This is a small HTML checker. It can validate that HTML code is safe.
It does not aim to support the entire HTML spec, rather it focuses on checking HTML that has been run through a sanitizer (such as bleach).
$ pip install bleached
$ python3
>>> import bleached
>>> bleached.is_html_bleached('<p>Hello world</p>')
True
>>> bleached.is_html_bleached('<script>alert("Hello world");</script>')
False
>>> bleached.check_html('<p>Hello world</p>')
>>> bleached.check_html('<script>alert("Hello world");</script>')
Traceback (most recent call last):
File "<stdin>", line 1, in <module>
bleached.UnsafeInput: Line 1 character 8 (input index 7): Found forbidden opening tag 'script'
bleach is a great library for sanitizing untrusted HTML. You should use it instead of this where possible.

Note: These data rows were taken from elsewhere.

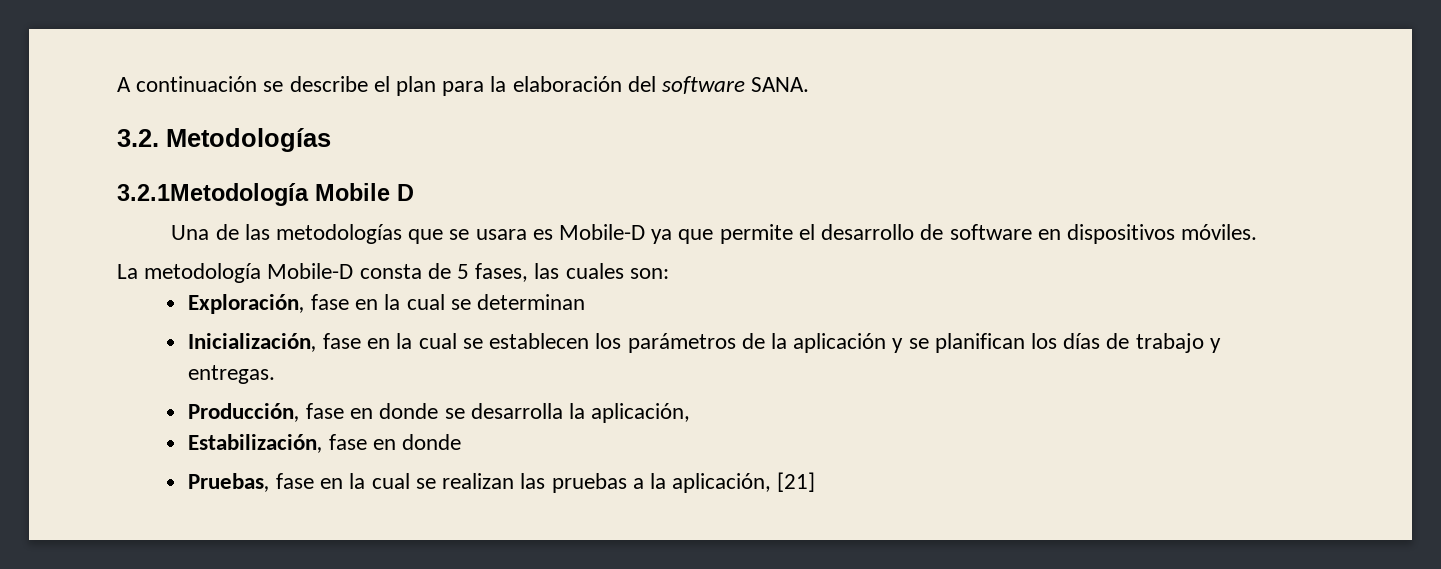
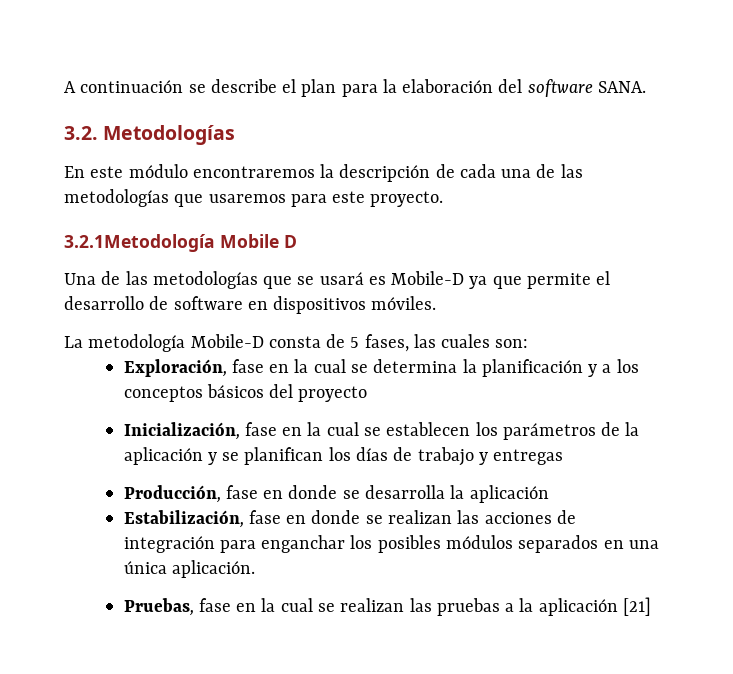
+ En este módulo encontraremos la descripción de cada una de las metodologías que usaremos para este proyecto.
- Una de las metodologías que se usara es Mobile-D ya que permite el desarrollo de software en dispositivos móviles.
+ Una de las metodologías que se usará es Mobile-D ya que permite el desarrollo de software en dispositivos móviles.
- Exploración, fase en la cual se determinan
+ Exploración, fase en la cual se determina la planificación y a los conceptos básicos del proyecto
- Inicialización, fase en la cual se establecen los parámetros de la aplicación y se planifican los días de trabajo y entregas.
+ Inicialización, fase en la cual se establecen los parámetros de la aplicación y se planifican los días de trabajo y entregas
- Producción, fase en donde se desarrolla la aplicación,
+ Producción, fase en donde se desarrolla la aplicación
- Estabilización, fase en donde
+ Estabilización, fase en donde se realizan las acciones de integración para enganchar los posibles módulos separados en una única aplicación.
- Pruebas, fase en la cual se realizan las pruebas a la aplicación, [21]
+ Pruebas, fase en la cual se realizan las pruebas a la aplicación [21]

However, it offers no way to check that a piece of HTML has been sanitized. Running the HTML through bleach again will only work if you have the exact same version, as bleach makes no guarantee of stability of their input. This is where bleached is useful.
- No validation of attributes is performed. If you choose to allow an attribute, it is up to you to validate the values.
- This accepts a much smaller subset of HTML than web browsers. Be ready for false negatives if you use this to validate HTML documents.